Digital Chaotics

Digital Chaotics Digital Chaotics creates visual music: Music for the Eyes Music for the Eyes™

05/15/2024

SupercomputerSpeak

My definition of a "supercomputer" is pretty simple. If a computer can complete a task faster than I can think of another task, then it's a supercomputer - for that specific task. It's a very broad definition, since it's also saying we've had word-processing supercomputers since the 1970s. "Faster than I can think of another task".
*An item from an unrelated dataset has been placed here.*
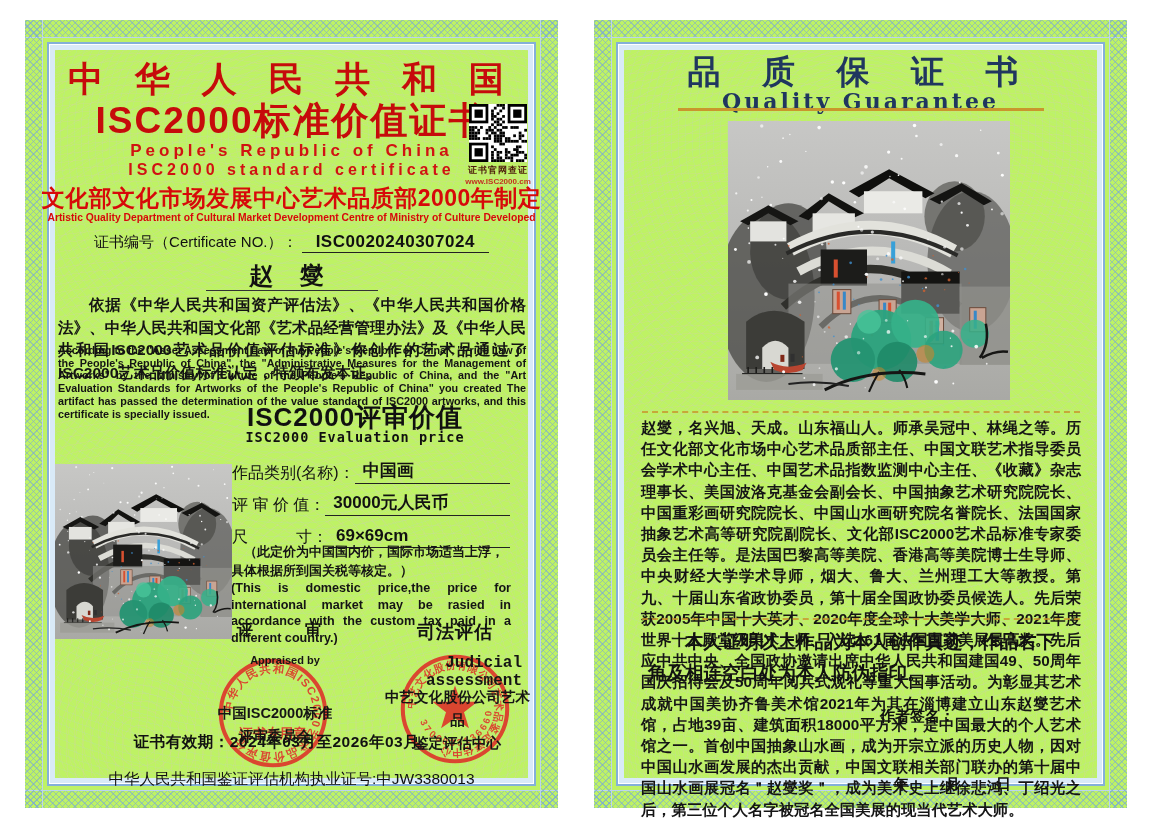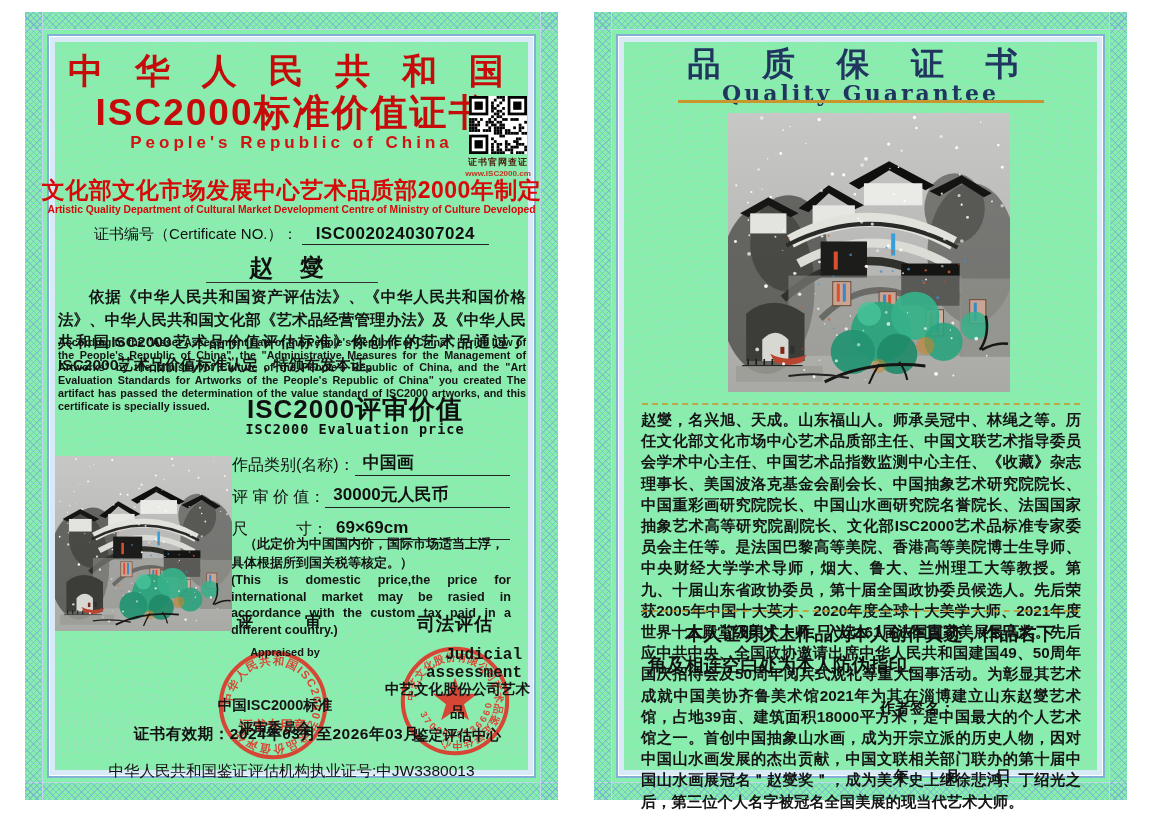"中 华 人 民 共" .panel { background: #86efac -> #bef264; top: 12px -> 20px }
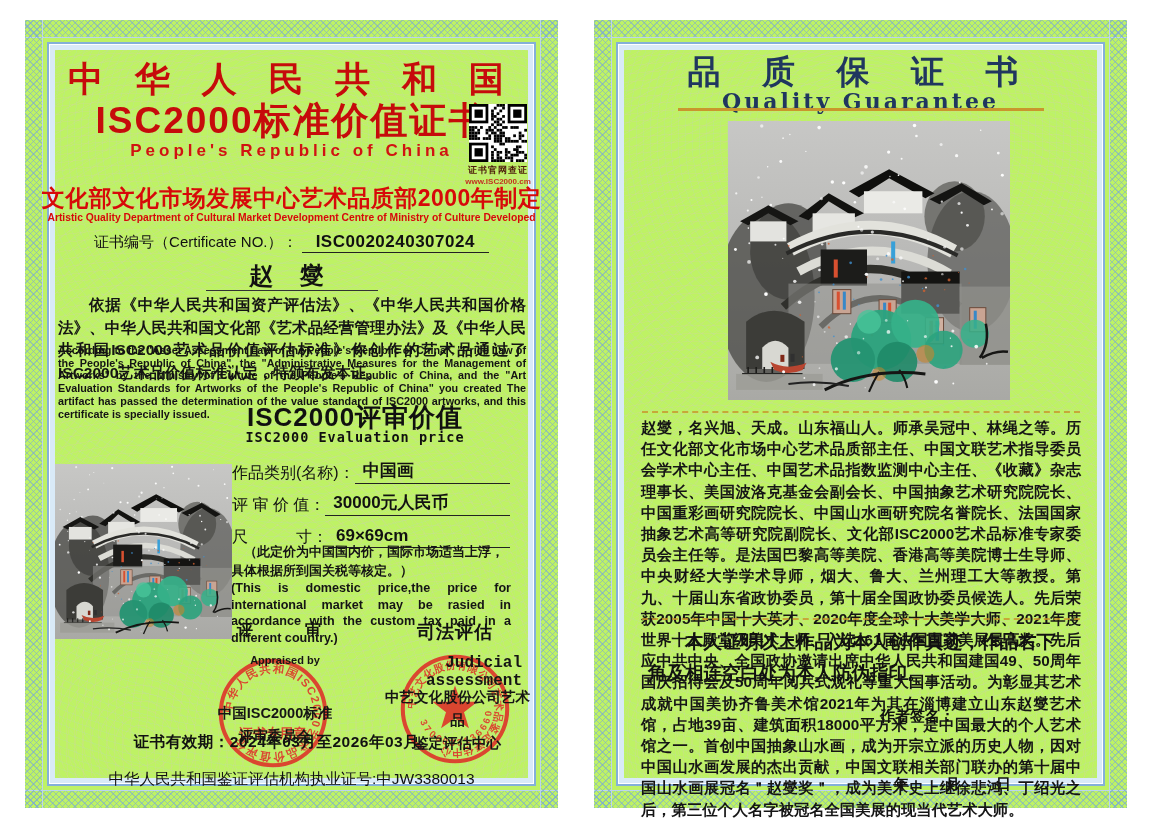"ISC2000 standard certificate" div.abs { html: none -> <div>ISC2000 standard certificate</div> }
My problem is that the tasks I can think of are far, far beyond what most mere mortal computers can handle. My current system is pretty much the fastest non-exotic desktop. Top-end CPU, GPU, 128 GB of RAM, 8TB of SSD. The extreme end of my budget, too.

It's still not fast enough. Not even close.

Part of my problem is that I keep thinking of bigger and bigger tasks. My bad. Beautiful art takes a lot of math, y'know?

Still waiting for my desktop supercomputer... :::sigh:::

04/24/2024

"Life is a lot shorter than you think it is."

Hans Zimmer

03/28/2024

GraphicsProgrammerSpeak

The most appalling feature of the animation system I've built is this: every frame is constructed completely from scratch, based upon the current time. Nothing is saved between frames.

Here's the thing: if I want to re-use information from the last frame, then I need to know when I *can't* re-use it. For example, if a mesh is morphing over time, then I probably can't re-use that mesh. The same applies to virtually every other parameter I use to control things. If I wanted to re-use results from the previous frame, then I'd have to ask "does this change the result over time?" If it has, then I can't re-use it. For every parameter. Exhausting, and frankly, of questionable utility: for the really cool animations, *everything* is morphing. Re-use is not possible.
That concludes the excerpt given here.